▸ **Structured diff data**
>>>>>

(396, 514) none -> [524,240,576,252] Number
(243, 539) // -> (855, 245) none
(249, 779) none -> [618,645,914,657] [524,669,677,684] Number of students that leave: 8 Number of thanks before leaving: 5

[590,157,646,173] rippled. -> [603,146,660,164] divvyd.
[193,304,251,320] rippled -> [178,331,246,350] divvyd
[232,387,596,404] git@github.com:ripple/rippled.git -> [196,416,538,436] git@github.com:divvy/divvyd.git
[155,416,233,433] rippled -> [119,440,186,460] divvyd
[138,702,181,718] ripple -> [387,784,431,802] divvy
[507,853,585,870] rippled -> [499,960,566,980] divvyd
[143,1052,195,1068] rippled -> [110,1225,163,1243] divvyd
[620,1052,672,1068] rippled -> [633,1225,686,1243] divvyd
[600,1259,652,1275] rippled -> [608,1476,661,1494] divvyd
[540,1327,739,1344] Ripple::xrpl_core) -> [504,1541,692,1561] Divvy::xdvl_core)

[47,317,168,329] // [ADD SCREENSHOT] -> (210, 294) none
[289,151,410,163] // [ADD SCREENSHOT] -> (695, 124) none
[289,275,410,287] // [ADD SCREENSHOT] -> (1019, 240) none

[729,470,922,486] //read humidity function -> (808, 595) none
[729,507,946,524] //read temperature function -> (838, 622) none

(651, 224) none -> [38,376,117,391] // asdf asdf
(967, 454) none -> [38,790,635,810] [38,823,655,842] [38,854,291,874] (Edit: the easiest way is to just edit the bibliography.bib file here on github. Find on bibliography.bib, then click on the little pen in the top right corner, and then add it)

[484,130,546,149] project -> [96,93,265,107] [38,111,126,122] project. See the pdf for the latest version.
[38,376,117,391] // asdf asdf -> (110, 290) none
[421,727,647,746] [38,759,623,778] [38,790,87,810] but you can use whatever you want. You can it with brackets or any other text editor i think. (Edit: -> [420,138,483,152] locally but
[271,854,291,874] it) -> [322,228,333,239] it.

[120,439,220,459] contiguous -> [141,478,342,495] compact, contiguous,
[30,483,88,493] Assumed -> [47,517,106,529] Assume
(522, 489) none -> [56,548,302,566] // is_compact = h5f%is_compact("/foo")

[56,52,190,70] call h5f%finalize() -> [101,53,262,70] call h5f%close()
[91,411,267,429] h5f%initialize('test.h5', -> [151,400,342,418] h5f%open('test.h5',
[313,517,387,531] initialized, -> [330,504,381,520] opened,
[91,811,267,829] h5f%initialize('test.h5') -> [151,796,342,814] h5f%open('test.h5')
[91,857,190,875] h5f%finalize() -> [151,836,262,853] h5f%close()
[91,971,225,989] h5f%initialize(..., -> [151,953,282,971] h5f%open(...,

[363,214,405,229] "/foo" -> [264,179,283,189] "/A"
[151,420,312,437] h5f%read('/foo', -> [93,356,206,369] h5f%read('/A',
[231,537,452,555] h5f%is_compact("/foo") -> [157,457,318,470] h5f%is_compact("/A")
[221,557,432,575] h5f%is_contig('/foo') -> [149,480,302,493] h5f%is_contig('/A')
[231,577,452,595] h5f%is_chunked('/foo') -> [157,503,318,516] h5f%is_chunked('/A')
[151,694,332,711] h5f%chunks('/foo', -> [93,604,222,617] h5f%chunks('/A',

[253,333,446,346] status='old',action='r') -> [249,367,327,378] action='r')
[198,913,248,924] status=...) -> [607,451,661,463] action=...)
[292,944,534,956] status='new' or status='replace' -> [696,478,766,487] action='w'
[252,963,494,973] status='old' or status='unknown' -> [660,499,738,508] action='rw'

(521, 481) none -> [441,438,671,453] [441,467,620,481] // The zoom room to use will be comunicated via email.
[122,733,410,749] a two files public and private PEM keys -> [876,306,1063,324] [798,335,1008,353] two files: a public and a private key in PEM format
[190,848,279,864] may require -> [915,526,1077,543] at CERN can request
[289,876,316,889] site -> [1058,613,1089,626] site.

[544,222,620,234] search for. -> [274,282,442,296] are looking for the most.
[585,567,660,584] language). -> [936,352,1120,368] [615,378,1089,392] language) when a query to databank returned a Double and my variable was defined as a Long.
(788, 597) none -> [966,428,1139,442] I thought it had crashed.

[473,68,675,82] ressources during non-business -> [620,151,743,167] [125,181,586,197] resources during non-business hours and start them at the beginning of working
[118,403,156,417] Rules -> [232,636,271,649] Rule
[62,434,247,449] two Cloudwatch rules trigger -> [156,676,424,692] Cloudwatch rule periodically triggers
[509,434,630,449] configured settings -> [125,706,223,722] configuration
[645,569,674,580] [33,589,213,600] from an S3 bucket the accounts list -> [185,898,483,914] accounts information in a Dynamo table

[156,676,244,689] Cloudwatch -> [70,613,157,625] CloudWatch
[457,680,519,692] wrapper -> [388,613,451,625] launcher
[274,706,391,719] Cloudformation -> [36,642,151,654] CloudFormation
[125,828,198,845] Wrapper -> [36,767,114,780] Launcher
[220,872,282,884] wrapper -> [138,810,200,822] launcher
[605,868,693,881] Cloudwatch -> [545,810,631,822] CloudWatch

<<<<<

▸ **Exercise objective**
From the line holding "[544,222,620,234] search for." down to the last line of the records above, restate each line exactly as written.

▸ **Solution for this problem**
[544,222,620,234] search for. -> [274,282,442,296] are looking for the most.
[585,567,660,584] language). -> [936,352,1120,368] [615,378,1089,392] language) when a query to databank returned a Double and my variable was defined as a Long.
(788, 597) none -> [966,428,1139,442] I thought it had crashed.

[473,68,675,82] ressources during non-business -> [620,151,743,167] [125,181,586,197] resources during non-business hours and start them at the beginning of working
[118,403,156,417] Rules -> [232,636,271,649] Rule
[62,434,247,449] two Cloudwatch rules trigger -> [156,676,424,692] Cloudwatch rule periodically triggers
[509,434,630,449] configured settings -> [125,706,223,722] configuration
[645,569,674,580] [33,589,213,600] from an S3 bucket the accounts list -> [185,898,483,914] accounts information in a Dynamo table

[156,676,244,689] Cloudwatch -> [70,613,157,625] CloudWatch
[457,680,519,692] wrapper -> [388,613,451,625] launcher
[274,706,391,719] Cloudformation -> [36,642,151,654] CloudFormation
[125,828,198,845] Wrapper -> [36,767,114,780] Launcher
[220,872,282,884] wrapper -> [138,810,200,822] launcher
[605,868,693,881] Cloudwatch -> [545,810,631,822] CloudWatch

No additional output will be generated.